Fitness graphs (cube orientations) and triangulations capture different aspects of fitness landscapes, in some sense analogous to first and second derivatives. However, the graphs are informative also about higher order interactions. By using graphs one can relate unpredictable fitness and unpredictable evolution. Specifically, higher order epistasis is associated with many peaks in the fitness landscapes. This result was verified by an exhaustive search of 193,270,310 4cube graphs distributed on 511,863 isomorphism classes, and applications of graph theory (including Hall's marriage theorem and chromatic polynomials). Fitness graphs can provide some intuition for genetic recombination, in particular for a category of landscapes where the benefit of recombination is dramatic. However, the limitation of fitness graphs is apparent since the effect of recombination is highly sensitive for curvature. Related open problems will be discussed.

 

Computational complexity as an ultimate constraint on evolution

Artem Kaznatcheev
University of Oxford, UK

Experiments show that evolutionary fitness landscapes can have a rich combinatorial structure due to epistasis. For some landscapes, this structure can produce a computational constraint that prevents evolution from finding local fitness optima -- thus overturning the traditional assumption that local fitness peaks can always be reached quickly if no other evolutionary forces challenge natural selection. Here, I introduce a distinction between easy landscapes of traditional theory where local fitness peaks can be found in a moderate number of steps and hard landscapes where finding local optima requires an infeasible amount of time.
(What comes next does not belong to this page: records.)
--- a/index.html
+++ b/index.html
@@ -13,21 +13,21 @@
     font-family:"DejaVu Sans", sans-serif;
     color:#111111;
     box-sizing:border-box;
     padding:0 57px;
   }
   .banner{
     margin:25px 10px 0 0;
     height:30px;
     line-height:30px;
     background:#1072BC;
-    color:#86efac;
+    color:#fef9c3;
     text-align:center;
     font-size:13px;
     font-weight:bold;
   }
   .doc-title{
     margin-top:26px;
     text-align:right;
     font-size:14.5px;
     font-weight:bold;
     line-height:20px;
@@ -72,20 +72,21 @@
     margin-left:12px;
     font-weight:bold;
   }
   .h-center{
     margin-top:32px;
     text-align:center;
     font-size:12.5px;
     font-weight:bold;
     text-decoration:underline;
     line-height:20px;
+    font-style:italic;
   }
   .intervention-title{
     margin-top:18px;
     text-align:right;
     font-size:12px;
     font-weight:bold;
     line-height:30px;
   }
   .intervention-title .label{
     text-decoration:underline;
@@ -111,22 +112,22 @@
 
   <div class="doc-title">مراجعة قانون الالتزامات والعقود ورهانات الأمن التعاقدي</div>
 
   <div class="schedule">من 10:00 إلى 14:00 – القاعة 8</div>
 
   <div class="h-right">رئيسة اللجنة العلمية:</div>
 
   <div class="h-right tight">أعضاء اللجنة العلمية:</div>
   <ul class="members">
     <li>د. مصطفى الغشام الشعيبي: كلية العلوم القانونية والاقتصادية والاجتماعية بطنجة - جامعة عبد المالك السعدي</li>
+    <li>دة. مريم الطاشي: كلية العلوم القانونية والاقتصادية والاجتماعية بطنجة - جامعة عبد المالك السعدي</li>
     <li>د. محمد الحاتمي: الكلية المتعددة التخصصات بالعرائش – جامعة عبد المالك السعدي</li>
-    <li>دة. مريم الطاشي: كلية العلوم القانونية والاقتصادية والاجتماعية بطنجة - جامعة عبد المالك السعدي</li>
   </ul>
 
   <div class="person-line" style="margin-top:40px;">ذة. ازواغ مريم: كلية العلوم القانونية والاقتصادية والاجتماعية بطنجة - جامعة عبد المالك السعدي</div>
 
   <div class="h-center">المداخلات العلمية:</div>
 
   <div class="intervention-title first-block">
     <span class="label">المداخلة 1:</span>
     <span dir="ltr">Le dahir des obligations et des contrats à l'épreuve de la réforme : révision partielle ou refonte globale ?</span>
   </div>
Hard examples exist even among landscapes with no reciprocal sign epistasis; on these semi-smooth fitness landscapes, strong selection weak mutation dynamics cannot find the unique peak in polynomial time. More generally, on hard rugged fitness landscapes that include reciprocal sign epistasis, no evolutionary dynamics -- even ones that do not follow adaptive paths -- can find a local fitness optimum quickly. Moreover, on hard landscapes, the fitness advantage of nearby mutants cannot drop off exponentially fast but has to follow a power-law that long term evolution experiments have associated with unbounded growth in fitness. Thus, the constraint of computational complexity enables open-ended evolution on finite landscapes. Knowing this constraint allows us to use the tools of theoretical computer science and combinatorial optimization to characterize the fitness landscapes that we expect to see in nature. I present candidates for hard landscapes at scales from single genes, to microbes, to complex organisms with costly learning (Baldwin effect) or maintained cooperation (Hankshaw effect). Just how ubiquitous hard landscapes (and the corresponding ultimate constraint on evolution) are in nature becomes an open empirical question.

 

Tropical Principal Component Analysis and its Applications to Phylogenomics

Ruriko Yoshida1, Leon Zhang2, Xu Zhang3
1Naval Postgraduate School, USA, 2University of California, Berkeley, USA, 3University of Kentucky, USA

Principal component analysis is a widely-used method for the dimensionality reduction of a given data set in a high-dimensional Euclidean space. Here we define and analyze two analogues of principal component analysis in the setting of tropical geometry. In one approach, we study the Stiefel tropical linear space of fixed dimension closest to the data points in the tropical projective torus; in the other approach, we consider the tropical polytope with a fixed number of vertices closest to the data points. We then give approximative algorithms for both approaches and apply them to phylogenetics, testing the methods on simulated phylogenetic data and on an empirical dataset of Apicomplexa genomes. This is joint work with Leon Zhang and Xu Zhang.